By Tyler Obropta
Rare is the moment when I frantically confront my friends and tell them that the movie they all need to see is a Colombian black and white adventure drama about Amazonian plants and culture. Yet, in Embrace of the Serpent, director Ciro Guerra has crafted a singular experience, something you have to see on the biggest screen possible.
Jan Bijvoet plays the ethnographer Theodor, and Brionne Davis plays the botanist Evan. Both men arrive in the Amazon in different eras, though they consult the same man to lead them to the rare and valuable yakruna plant. This man is Karamakate, the sole survivor of his tribe. The younger is played by Nilbio Torres, while the older is played by Antonio Bolivar. Karamakate and his fellow Amazon natives are unaccustomed and often vehemently opposed to the ways of “white men” like Theo and Evan.
While, yes, the plot can be boiled down to two men searching for a flower, to say that Embrace of the Serpent is about some bearded white guys looking for a plant is to say that 2001: A Space Odyssey is about some people in space with a killer robot. Not only is each about so much more than can be summarized in eight words, but each film also remains engaging and interesting only as long as the audience is looking for deeper meanings and hidden themes.

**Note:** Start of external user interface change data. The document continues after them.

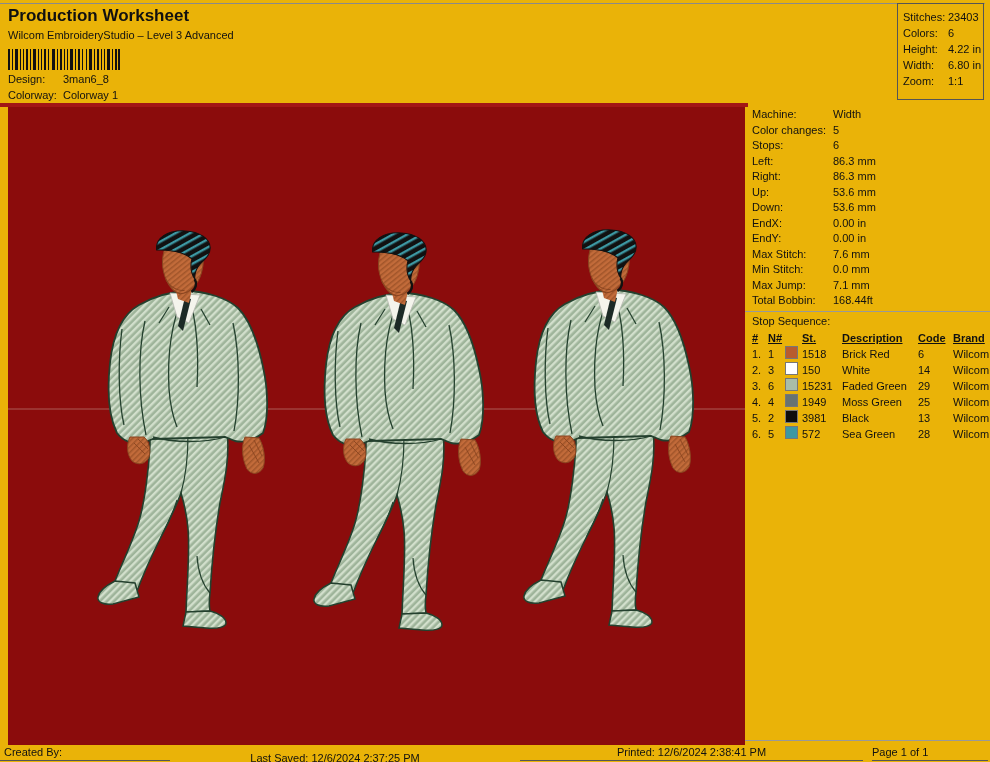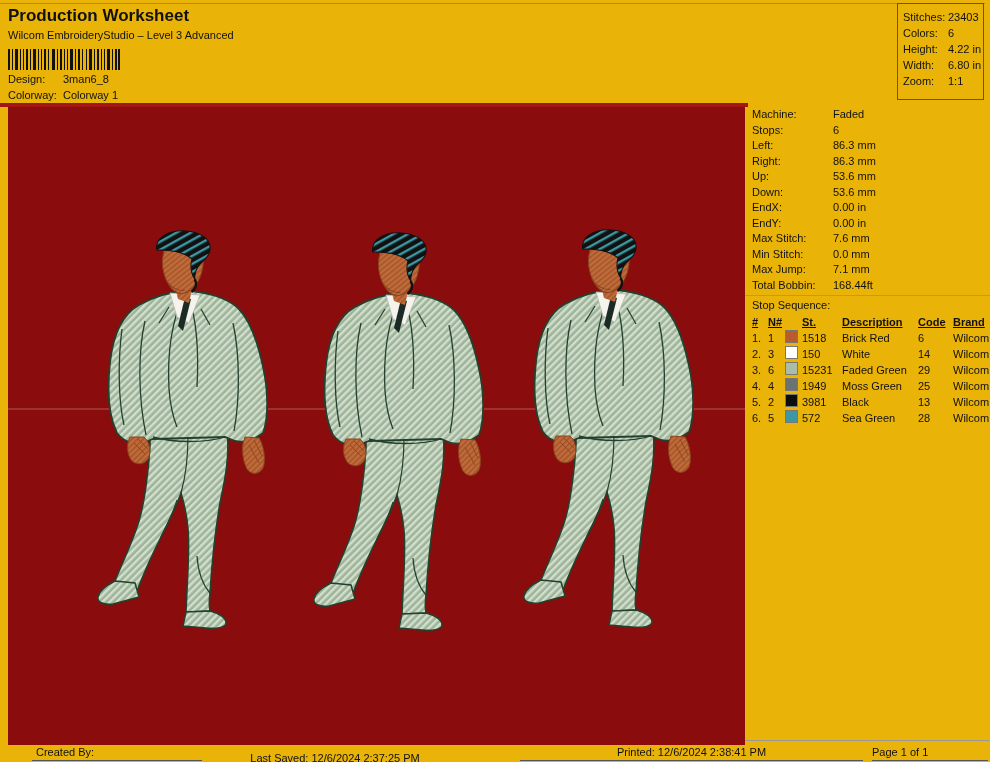--- a/index.html
+++ b/index.html
@@ -204,7 +204,7 @@
   <div class="right-panel">
     <div class="info-row">
         <span>Machine:</span>
-        <span>Faded</span>
+        <span>Width</span>
       </div>
     <div class="info-row">
         <span>Stops:</span>

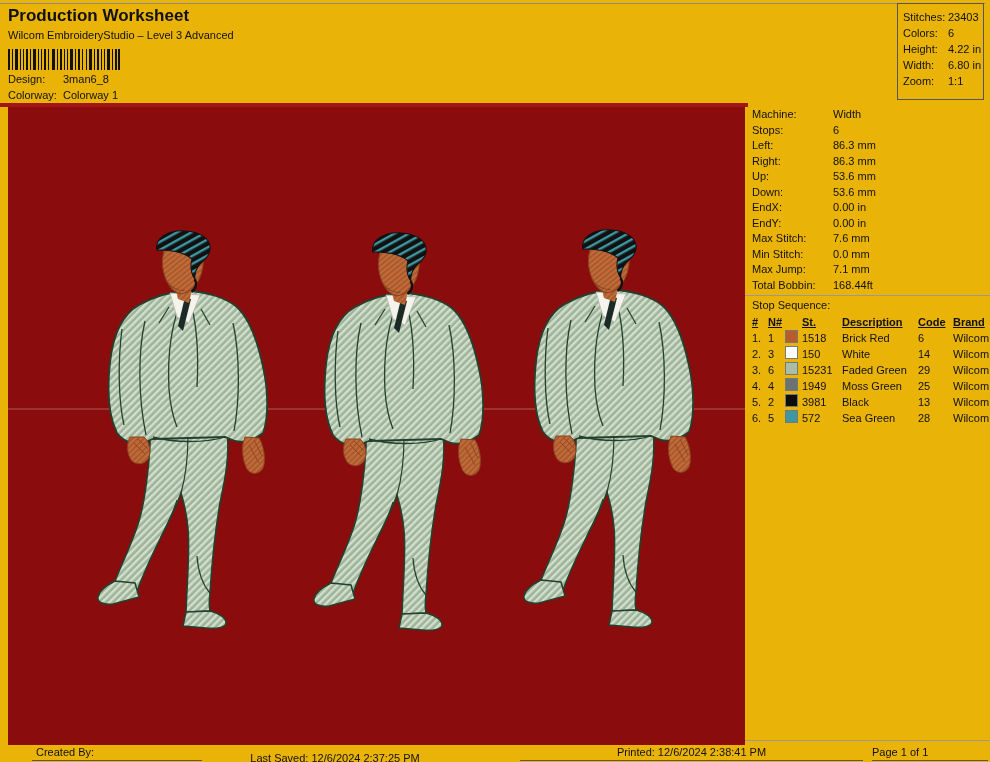--- a/index.html
+++ b/index.html
@@ -207,6 +207,10 @@
         <span>Width</span>
       </div>
     <div class="info-row">
+        <span>Color changes:</span>
+        <span>5</span>
+      </div>
+    <div class="info-row">
         <span>Stops:</span>
         <span>6</span>
       </div>

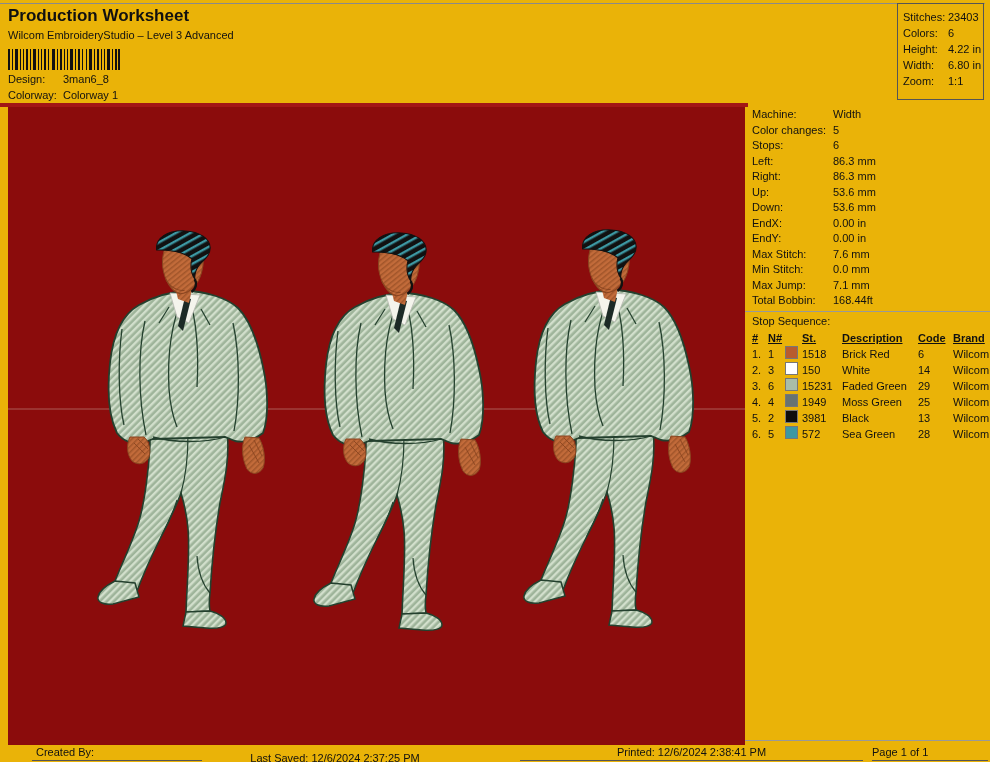--- a/index.html
+++ b/index.html
@@ -49,7 +49,7 @@
     position:absolute;top:745px;height:16px;line-height:15px;
     border-bottom:1px solid #555;box-sizing:border-box;white-space:nowrap;
   }
-  .fc1{left:0;width:170px;padding-left:4px;text-align:left;margin-left:32px;}
+  .fc1{left:0;width:170px;padding-left:4px;text-align:left;}
   .fc2{left:178px;width:314px;text-align:center;margin-top:6px;}
   .fc3{left:520px;width:343px;text-align:center;}
   .fc4{left:872px;width:116px;padding-right:3px;}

When each man sets out looking for the plant, they encounter far more in the murky, uncertain waters of the river, meeting barbaric cults, crazed God-worshippers and the horrifying aftermath of the rubber barons. Frequent mention is made to these rubber barons: they are white men who enslaved Amazonian people and forced them to harvest rubber from their trees. The only worker we ever see is a man with one arm who begs Theo and Karamakate to kill him and end his suffering. Shots of the man bending down to retrieve rubber-filled containers call to mind that shot from the Omaha Beach sequence of Saving Private Ryan. In that harrowing sequence, Tom Hanks witnesses a de-limbed soldier reaching down into the sand to pick up his bloody, detached arm.
Because of Guerra’s confident direction and pinhole focus on the main cast, Embrace of the Serpent is relentlessly engaging and wholly immersive, so much so that I kept forgetting I was watching a fictional film instead of a documentary.
Great care is taken to preserve Amazonian culture on film. Characters speak their native tribal languages and explain their ancient beliefs and traditions. Where some films like Dances with Wolves casually play fast-and-loose with their cultural accuracy, Embrace of the Serpent takes the extra effort to educate as well as entertain and, really, that’s all I can ask for when I go to see a movie about some white dudes cruising down the Amazon looking for plants.